The LPGA Tour kicked off their 2012 campaign last week in Melbourne, Australia, in the ISPS Handa Australian Women’s Open. They played it at historic Royal Melbourne and the golf course and the winds gave the girls all they could handle. But in the end, they put on one great show.
In case you’re still recovering from Phil’s amazing Pebble Beach victory and you’re just now coming up for air, you missed something special. There was an LPGA Tour record-breaking, six-way playoff for the title.
At the end of regulation, six players were tied at 3-under. I told you the course played tough. But just as tough for the men when they played the Australian Open; the best they could do was Greg Chalmers’ 13-under with Tiger in third at 11-under.
The six in the playoff were: So Yeon Ryu, winner in a playoff of last year’s U.S. Womens Open; Hee Kyung Seo, loser of that playoff, but winner of millions of new fans of the “Supermodel of the Fairways;” Stacy Lewis, winner of the Kraft Nabisco; Britanny Lincicome, a five-time Tour winner and very long driver of the ball; Julieta Granada, the Paraguayan “Mighty Might” who’s been on the Tour six years and won once; and some 19-year-old kid named Jessica Korda beginning her second year on Tour.
The kid won. Not only did she win, she did it in impressive fashion.
How do you even run a six-way playoff? Pretty much everyone wanted to know the answer to that one because it had never happened before. Once all six players were gathered back on the 18th tee, they drew numbered strips of paper. The first three players, Ryu, Seo and Lincicome, went off in the first threesome, with Lewis, Granada and Korda in the second.
The first three players all made pars with Lincicome lipping out a birdie putt from three feet. They then waited greenside until the other three played the hole. They all made pars too; back to the 18th tee. It had all the makings of a very long playoff.
But on the next round, Korda had a 25-footer for birdie which she made and Granada missed hers from 12 feet. What looked to be something that would take quite a while longer was suddenly over. And a brand new starlet has emerged on the LPGA Tour.

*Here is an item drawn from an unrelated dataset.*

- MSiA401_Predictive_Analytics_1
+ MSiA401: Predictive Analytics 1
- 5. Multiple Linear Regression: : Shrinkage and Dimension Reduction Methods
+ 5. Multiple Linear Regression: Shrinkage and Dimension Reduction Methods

But it largely happened because she had such a lackluster rookie year in 2011 and that really woke her up and motivated her.

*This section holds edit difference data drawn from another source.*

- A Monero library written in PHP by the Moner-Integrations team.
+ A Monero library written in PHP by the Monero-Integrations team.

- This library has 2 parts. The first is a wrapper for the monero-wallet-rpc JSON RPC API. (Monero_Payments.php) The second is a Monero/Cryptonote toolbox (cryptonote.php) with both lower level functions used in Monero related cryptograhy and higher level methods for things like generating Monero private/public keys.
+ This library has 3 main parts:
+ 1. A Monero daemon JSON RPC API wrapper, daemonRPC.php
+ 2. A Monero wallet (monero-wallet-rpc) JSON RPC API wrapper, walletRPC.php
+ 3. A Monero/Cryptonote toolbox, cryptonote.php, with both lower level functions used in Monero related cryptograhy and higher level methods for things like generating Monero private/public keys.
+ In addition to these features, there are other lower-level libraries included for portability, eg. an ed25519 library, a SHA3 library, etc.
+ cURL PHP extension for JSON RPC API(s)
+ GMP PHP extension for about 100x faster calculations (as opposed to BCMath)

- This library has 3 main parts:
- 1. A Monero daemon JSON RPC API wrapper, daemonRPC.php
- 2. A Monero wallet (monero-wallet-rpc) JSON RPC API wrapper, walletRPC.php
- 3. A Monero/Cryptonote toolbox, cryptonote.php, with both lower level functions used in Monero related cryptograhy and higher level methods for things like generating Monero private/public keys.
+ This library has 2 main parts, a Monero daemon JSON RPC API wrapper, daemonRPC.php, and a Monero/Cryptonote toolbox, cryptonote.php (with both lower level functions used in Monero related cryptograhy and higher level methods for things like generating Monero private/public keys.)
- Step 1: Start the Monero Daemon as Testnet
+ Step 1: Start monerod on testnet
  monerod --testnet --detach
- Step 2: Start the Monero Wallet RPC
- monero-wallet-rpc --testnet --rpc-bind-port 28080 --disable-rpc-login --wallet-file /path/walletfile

A lot of the hard work I put in in the off season, all the times I was down last year, it is all worth it. It made me grow up. It made me realize that you’ve got to change your life to live out here and this is proof. I know that all the hard hours I put in and will keep putting in are really worth it. Every moment.
As I’ve said before, there are a lot of lessons in failure.
Noteables were Yani Tseng who finished two stokes back and would have won without a completely uncharacteristic, second-round quadruple bogey and Suzann Pettersen who finished eight back with a rust-encrusted first round 80.
But the great thing about playing on professional golf tours as an exempt player is that if this week doesn’t work out, there’s always next week.
That would be this week and with it the arrival of the Honda LPGA Thailand. They’ll be playing on the Siam Country Club, Pattaya Old Course, in Chonburi, Thailand. It’s another short-field invitational with 70 players, but it includes the best of the LPGA.
The defending champion is Yani Tseng and nobody would take a bet that she’d make another quad. So it will be interesting to see how all the other elite players fare now that they have at least a dent in the off-season rust.
The first round is Thursday on the Golf Channel at 12:30 PM (ET).